▶ [ABOUT THIS EXERCISE]: From the line with "network when not allowed or when not necessary." to the end of the data below, restate each line word for word, both ends included, without the pictures.

▶ [RECORDED INFORMATION]:

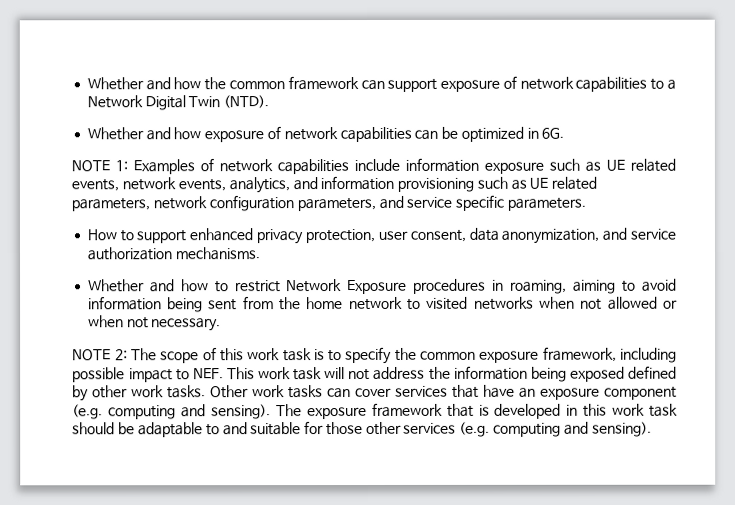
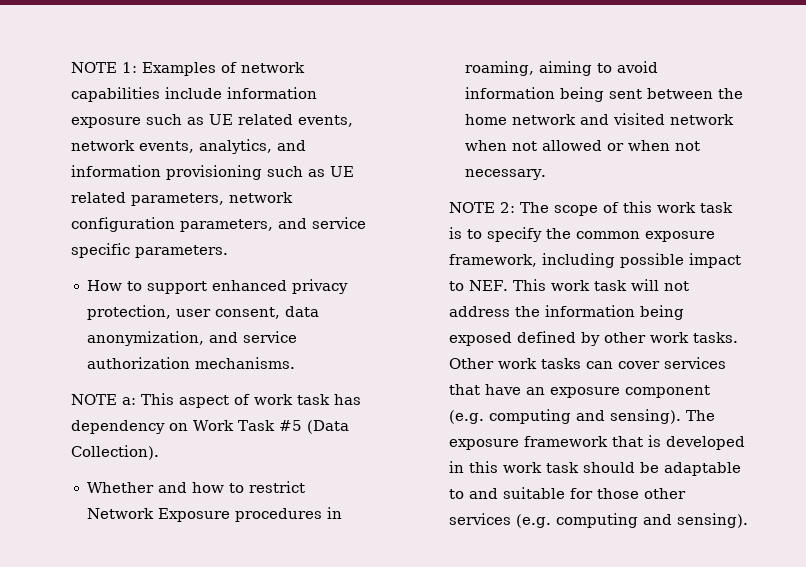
- Whether and how the common framework can support exposure of network capabilities to a Network Digital Twin (NTD).
- Whether and how exposure of network capabilities can be optimized in 6G.
+ NOTE a: This aspect of work task has dependency on Work Task #5 (Data Collection).
- Whether and how to restrict Network Exposure procedures in roaming, aiming to avoid information being sent from the home network to visited networks when not allowed or when not necessary.
+ Whether and how to restrict Network Exposure procedures in roaming, aiming to avoid information being sent between the home network and visited network when not allowed or when not necessary.

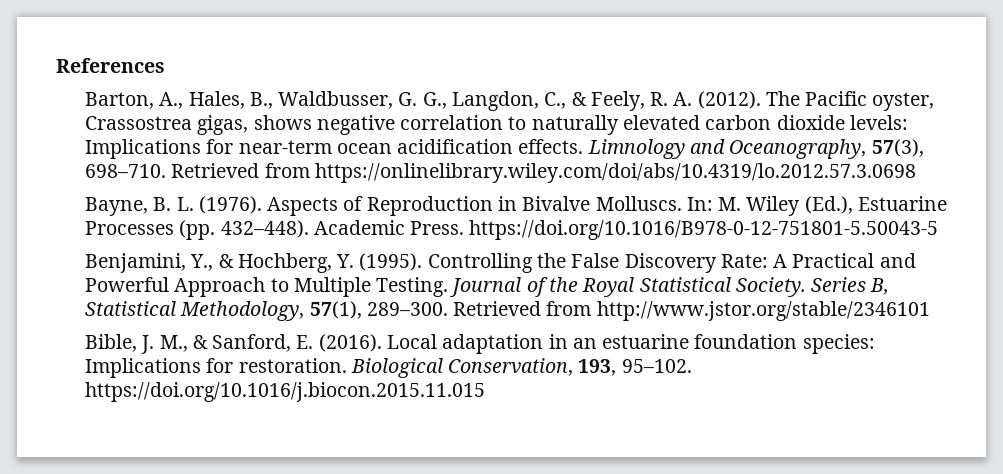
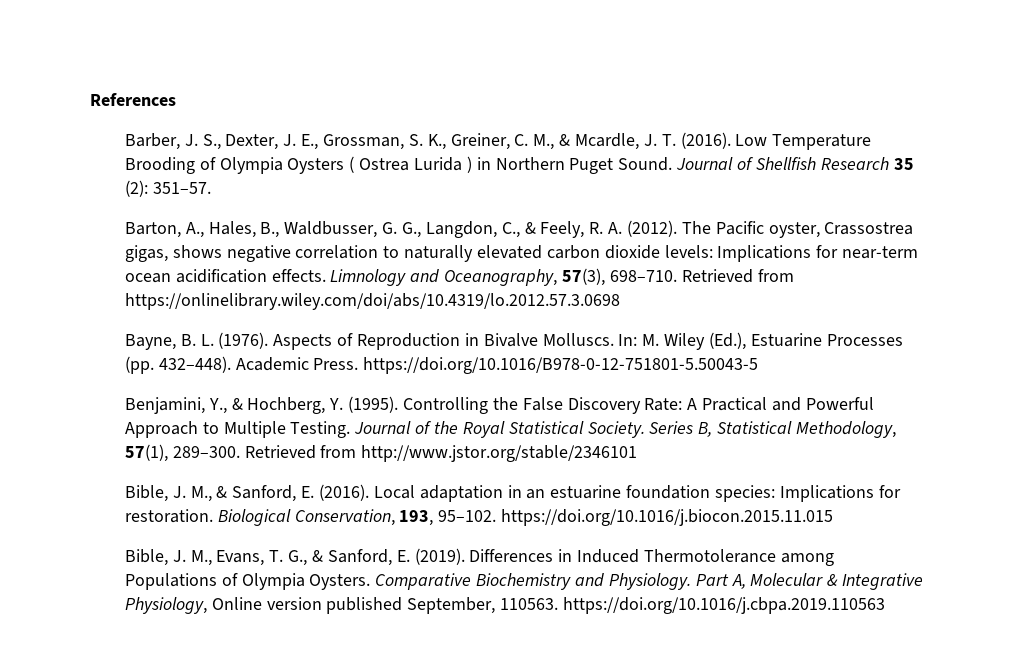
+ Barber, J. S., Dexter, J. E., Grossman, S. K., Greiner, C. M., & Mcardle, J. T. (2016). Low Temperature Brooding of Olympia Oysters ( Ostrea Lurida ) in Northern Puget Sound. Journal of Shellfish Research 35 (2): 351–57.
+ Bible, J. M., Evans, T. G., & Sanford, E. (2019). Differences in Induced Thermotolerance among Populations of Olympia Oysters. Comparative Biochemistry and Physiology. Part A, Molecular & Integrative Physiology, Online version published September, 110563. https://doi.org/10.1016/j.cbpa.2019.110563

▶ [REPLY TO THE EXERCISE]:
+ Whether and how to restrict Network Exposure procedures in roaming, aiming to avoid information being sent between the home network and visited network when not allowed or when not necessary.

+ Barber, J. S., Dexter, J. E., Grossman, S. K., Greiner, C. M., & Mcardle, J. T. (2016). Low Temperature Brooding of Olympia Oysters ( Ostrea Lurida ) in Northern Puget Sound. Journal of Shellfish Research 35 (2): 351–57.
+ Bible, J. M., Evans, T. G., & Sanford, E. (2019). Differences in Induced Thermotolerance among Populations of Olympia Oysters. Comparative Biochemistry and Physiology. Part A, Molecular & Integrative Physiology, Online version published September, 110563. https://doi.org/10.1016/j.cbpa.2019.110563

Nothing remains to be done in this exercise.